Dataset excerpts:

○ ○ ○ ○ ○ ○ ○

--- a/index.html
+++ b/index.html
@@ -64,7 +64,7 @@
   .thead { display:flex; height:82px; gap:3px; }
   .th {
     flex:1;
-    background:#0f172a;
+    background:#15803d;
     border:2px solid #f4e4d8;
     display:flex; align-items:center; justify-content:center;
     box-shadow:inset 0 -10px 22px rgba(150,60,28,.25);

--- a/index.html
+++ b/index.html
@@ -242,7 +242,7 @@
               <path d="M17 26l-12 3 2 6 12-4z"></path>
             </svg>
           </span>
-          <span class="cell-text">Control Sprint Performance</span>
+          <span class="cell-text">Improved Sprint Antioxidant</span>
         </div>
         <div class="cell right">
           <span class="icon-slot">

○ ○ ○ ○ ○ ○ ○

ASSIGNMENT:
In the entries above, find each line with the string "Sprint" and copy it.

RESULT OF THE EXERCISE:
-          <span class="cell-text">Control Sprint Performance</span>
+          <span class="cell-text">Improved Sprint Antioxidant</span>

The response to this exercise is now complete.